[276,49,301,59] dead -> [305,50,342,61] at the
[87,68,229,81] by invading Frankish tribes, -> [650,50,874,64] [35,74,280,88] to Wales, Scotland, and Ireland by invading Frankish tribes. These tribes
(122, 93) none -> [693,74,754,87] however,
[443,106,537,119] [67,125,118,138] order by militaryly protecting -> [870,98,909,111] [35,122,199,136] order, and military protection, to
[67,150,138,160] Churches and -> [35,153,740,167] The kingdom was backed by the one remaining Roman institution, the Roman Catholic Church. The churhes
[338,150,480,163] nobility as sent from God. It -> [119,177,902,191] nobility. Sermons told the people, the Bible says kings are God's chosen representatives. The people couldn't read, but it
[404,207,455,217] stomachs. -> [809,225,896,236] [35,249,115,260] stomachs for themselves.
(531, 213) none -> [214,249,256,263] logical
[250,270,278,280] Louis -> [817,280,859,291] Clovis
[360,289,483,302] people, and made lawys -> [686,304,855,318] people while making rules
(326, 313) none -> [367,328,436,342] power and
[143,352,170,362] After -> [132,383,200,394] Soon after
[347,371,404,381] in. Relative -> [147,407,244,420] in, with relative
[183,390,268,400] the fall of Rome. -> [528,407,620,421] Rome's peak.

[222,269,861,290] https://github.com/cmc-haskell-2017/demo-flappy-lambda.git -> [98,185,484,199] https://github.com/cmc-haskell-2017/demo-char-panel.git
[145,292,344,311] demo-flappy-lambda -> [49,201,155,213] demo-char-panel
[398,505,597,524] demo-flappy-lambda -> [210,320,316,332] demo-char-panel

Problem statement -
Return, please, every line from the one that contains "[347,371,404,381] in. Relative" through the final line of the listing, exactly, and no others.

Task output -
[347,371,404,381] in. Relative -> [147,407,244,420] in, with relative
[183,390,268,400] the fall of Rome. -> [528,407,620,421] Rome's peak.

[222,269,861,290] https://github.com/cmc-haskell-2017/demo-flappy-lambda.git -> [98,185,484,199] https://github.com/cmc-haskell-2017/demo-char-panel.git
[145,292,344,311] demo-flappy-lambda -> [49,201,155,213] demo-char-panel
[398,505,597,524] demo-flappy-lambda -> [210,320,316,332] demo-char-panel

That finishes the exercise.